Llegada a Asunción por «La Internacional», la llevaron en andas hasta el Jardín Botánico. Era de noche, y el cortejo marchaba iluminado con antorchas. Llegado al parque, en el círculo señalado por velas en el jardín, hubo discursos y llantos… Luego, sus restos se quedaron a reposar para siempre entre sus perfumadas hijas, las rosas.
Sobre el sepulcro se había formado un muro bajo en forma de corazón, que fue llenado de ofrendas de plantas ornamentales, tributos del recuerdo y el afecto de todos aquellos que la habían conocido. Y en su lápida, antes bajo la sombra de las flores que tanto amó, hoy cubierta por las hojarascas del olvido, se leía: «Hic viridi in tumulo jacet inter flores quos tantum dilexerat», palabras escogidas por sus amigos, colegas y profesores.
Discurso fúnebre
Manuel Ortiz Guerrero
I
Señores: doña Anna de Fiebrig aquí descansa.
En el recinto de esta caverna sepulcral;
como el polvo azulado de una muerta esperanza,
en su urna de arcilla duerme el sueño eternal.

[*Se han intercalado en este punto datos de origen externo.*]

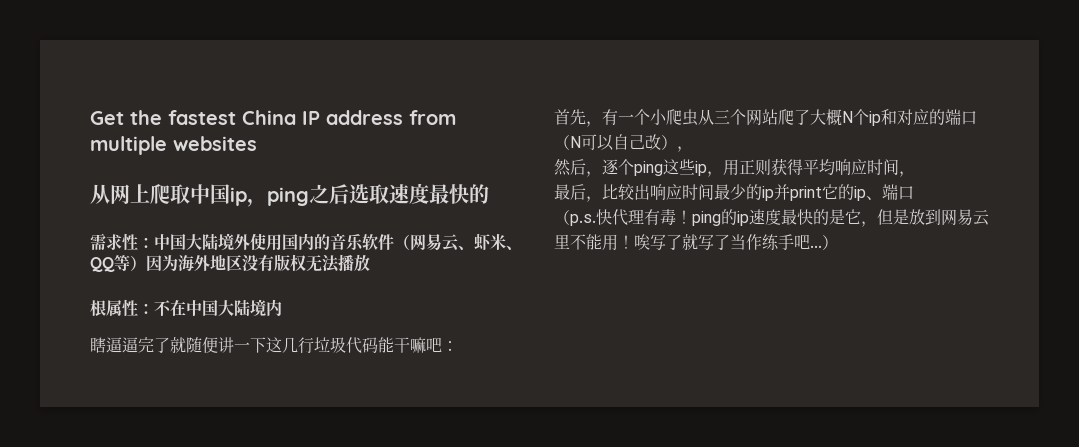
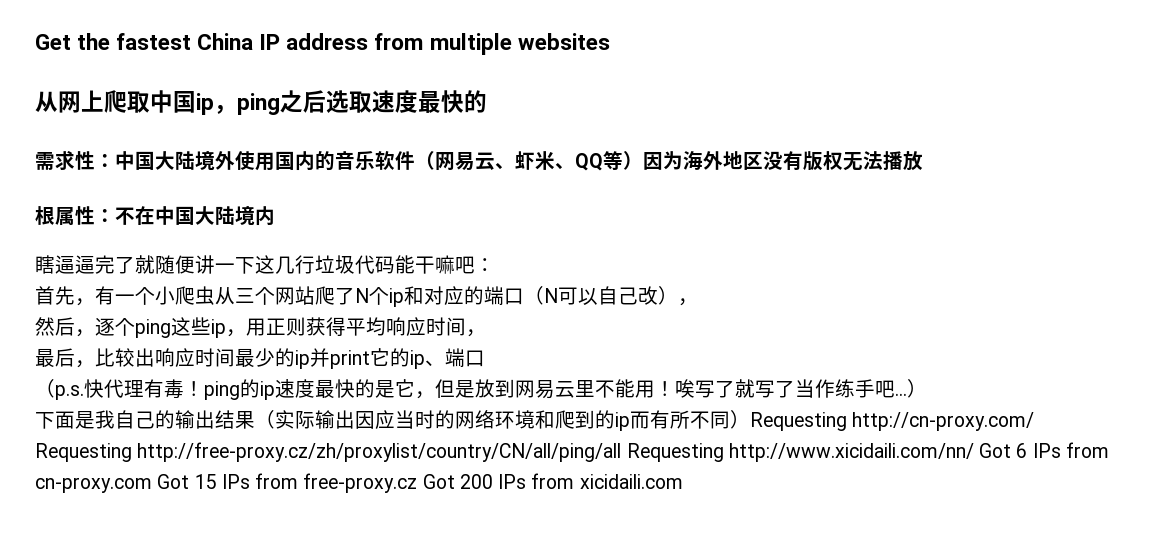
[810,109,842,126] 大概 -> (355, 296) none
(838, 242) none -> [35,410,1035,431] [35,442,1109,462] [35,473,683,493] // 下面是我自己的输出结果（实际输出因应当时的网络环境和爬到的ip而有所不同）Requesting http://cn-proxy.com/ Requesting http://free-proxy.cz/zh/proxylist/country/CN/all/ping/all Requesting http://www.xicidaili.com/nn/ Got 6 IPs from cn-proxy.com Got 15 IPs from free-proxy.cz Got 200 IPs from xicidaili.com

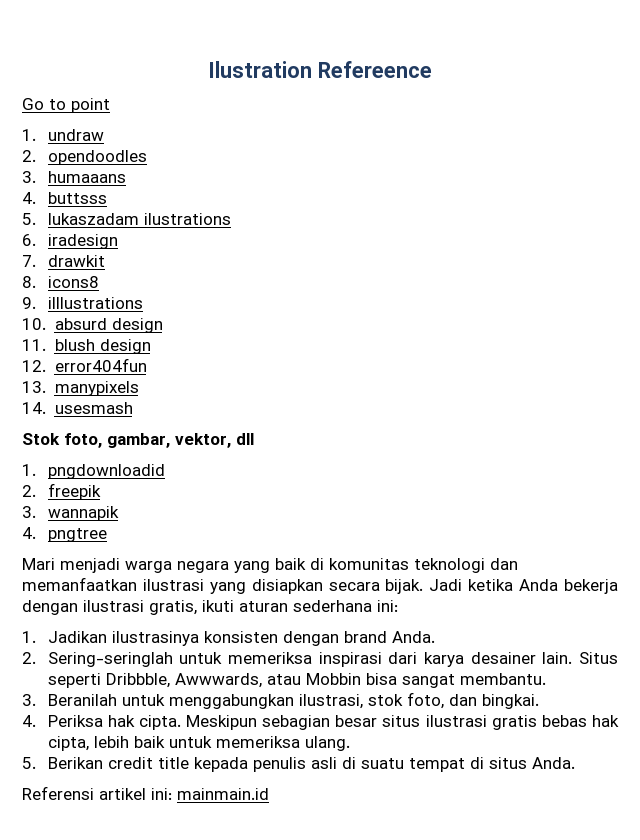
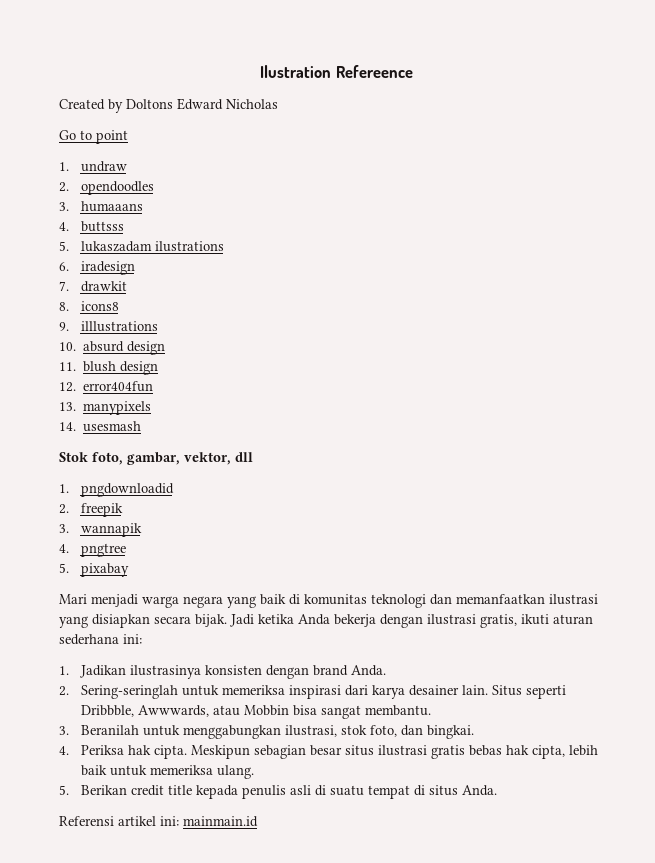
(432, 69) none -> [59,98,278,113] // Created by Doltons Edward Nicholas
(107, 535) none -> [59,563,129,577] // 5. pixabay

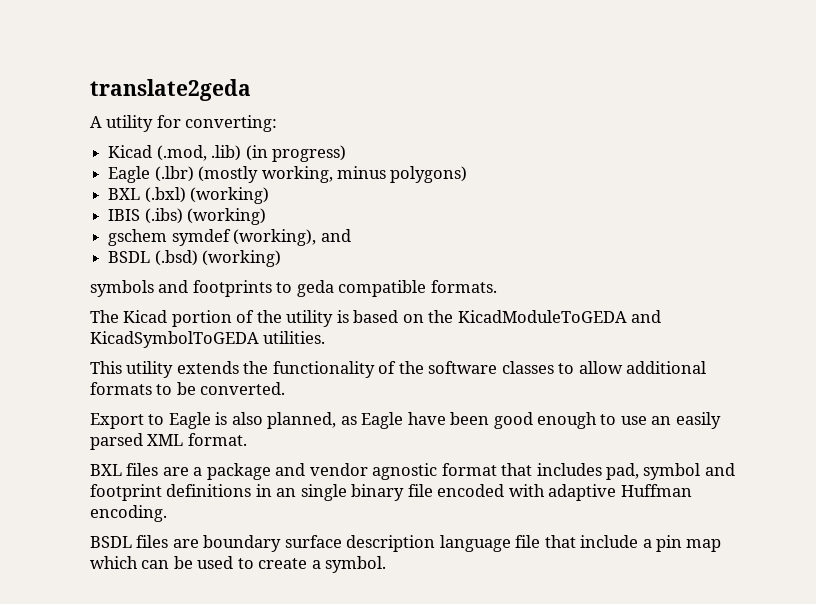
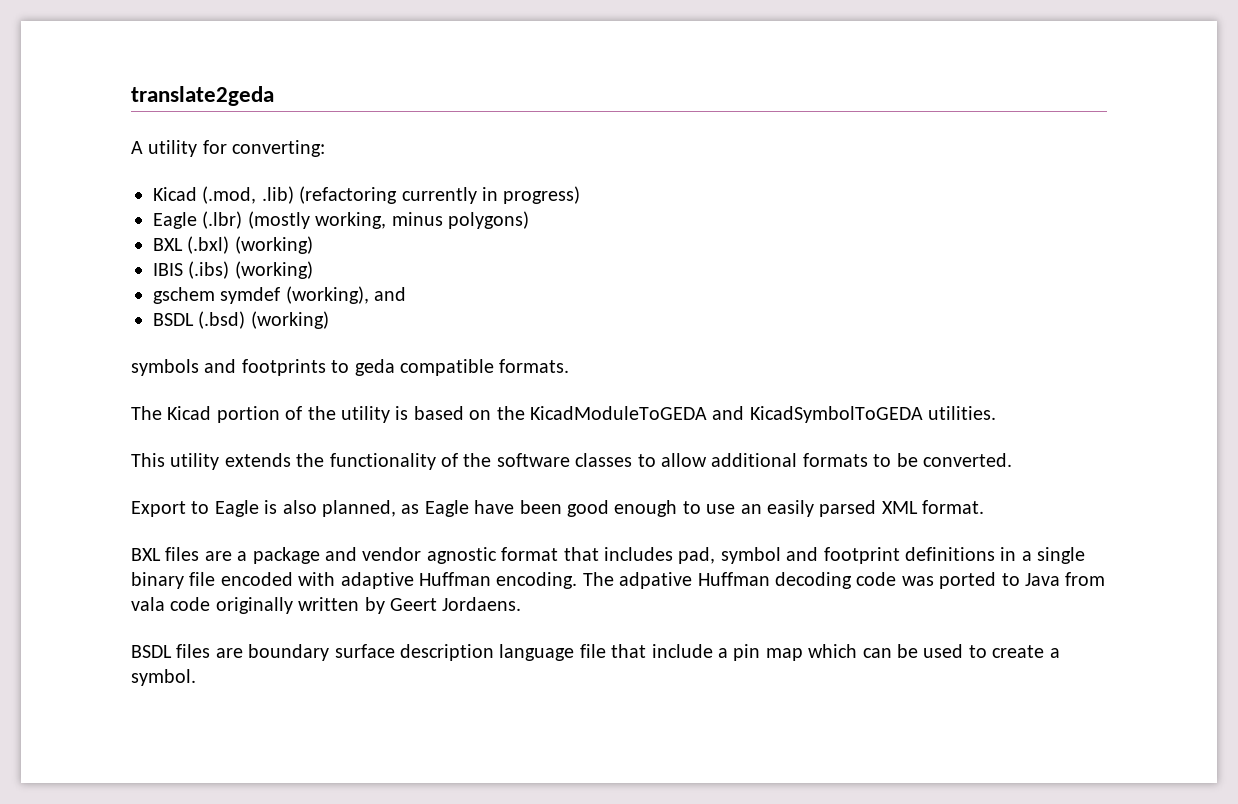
[245,145,268,161] (in -> [299,186,498,204] (refactoring currently in
[276,488,297,497] an -> [1021,551,1032,561] a
(167, 513) none -> [582,572,1106,589] [131,597,522,614] The adpative Huffman decoding code was ported to Java from vala code originally written by Geert Jordaens.

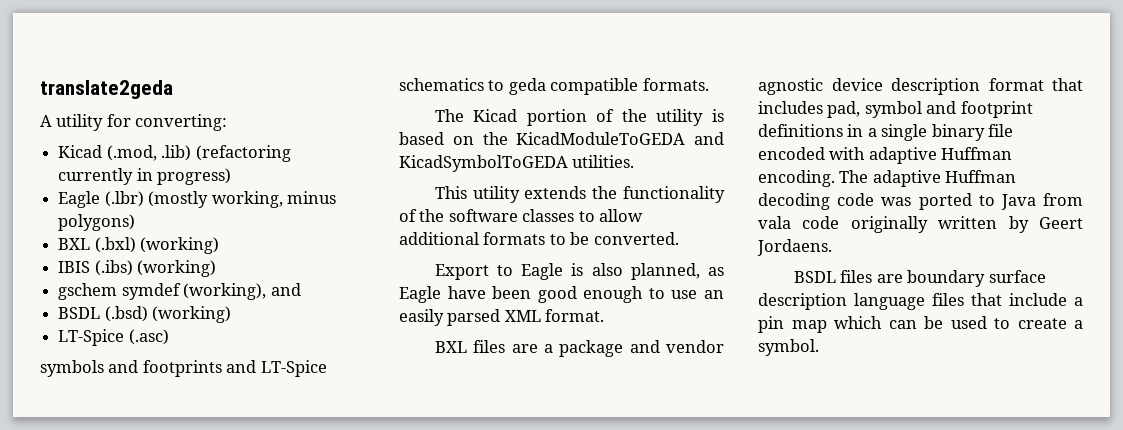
(329, 320) none -> [58,329,169,346] // LT-Spice (.asc)
(326, 367) none -> [226,360,327,377] [399,78,484,91] and LT-Spice schematics
(497, 555) none -> [831,78,980,95] device description
[619,572,693,589] adpative -> [872,170,941,187] adaptive
[579,644,606,658] file -> [932,293,964,306] files

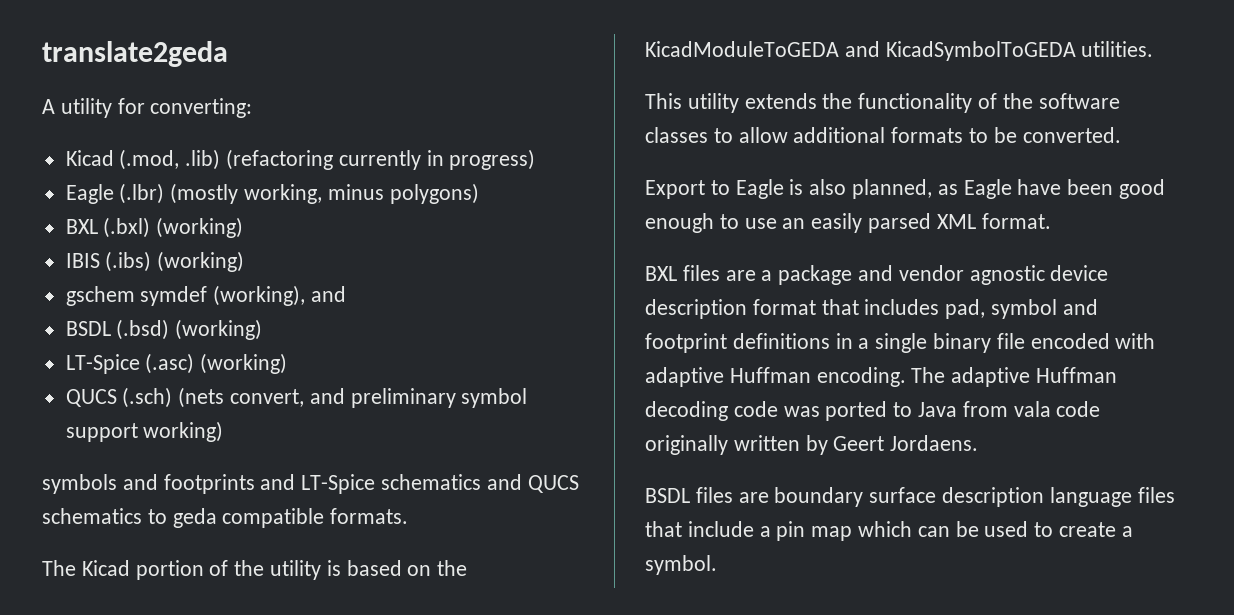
(169, 337) none -> [200,353,288,374] [65,387,528,408] [65,421,224,442] (working) // QUCS (.sch) (nets convert, and preliminary symbol support working)
(484, 84) none -> [486,474,579,493] [42,508,142,524] and QUCS schematics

Apágase el acorde del último lamento
de flauta inconsolable y rotundo violín,
que esta noche, por ella voy a entregar al viento
el incienso quemado de mi amante oración.
II
La gentil compañera del micrógrafo rubio,
rozagante alemana, dulce ahijada del sol;
de las flores del parque solidaria en efluvio,
la de rostro dorado por perpetuo arrebol;
La señora madrina de los blancos capullos,
buena amiga de cada florecido rosal,
la paloma germana de los castos arrullos
que viviera en los bosques de este parque floral,
ya no existe. A la grata Buenos Aires, un día,
como un cisne que busca golfos nuevos, partió,
y una tarde de mayo de radiosa alegría
Pianísima y morendo en... un piano expiró.
Torturad a ese monstruo, a ese negro armonioso:
él sabrá aquel secreto de tan rápido fin,
pues mimaba sus teclas, y tal vez fue celoso
el amigo Haendel, de Mozart y Chopín.
Y avivad esas brasas, que suban de estas lomas
a la estrella de junio, como una rogación,
desde cien pebeteros espirales de aromas,
por la gracia extinguida de aquel lirio teutón.
En las ancas sonoras del viento que retoza,
cargad la nueva infausta, que conduzca a Berlín,
y sepan las valquirias desnudas -leche y rosa-
que una hermana de ellas murió lejos del Rhin.
III
¡Y se fue! De muy cerca, ¡pero cerca!... allí mismo
la perdimos de vista, sin saber dónde entró.
... Si es una mina de astros el alma del abismo,
no hay duda: hacia otros mundos la cigüeña emigró.
Doña Anna ha cerrado la verdad del circuito,
como el agua y los astros, circulantes también.
¡Va rodando la vida, de infinito a infinito,
y a su paso nos deja mucho polvo en la sien!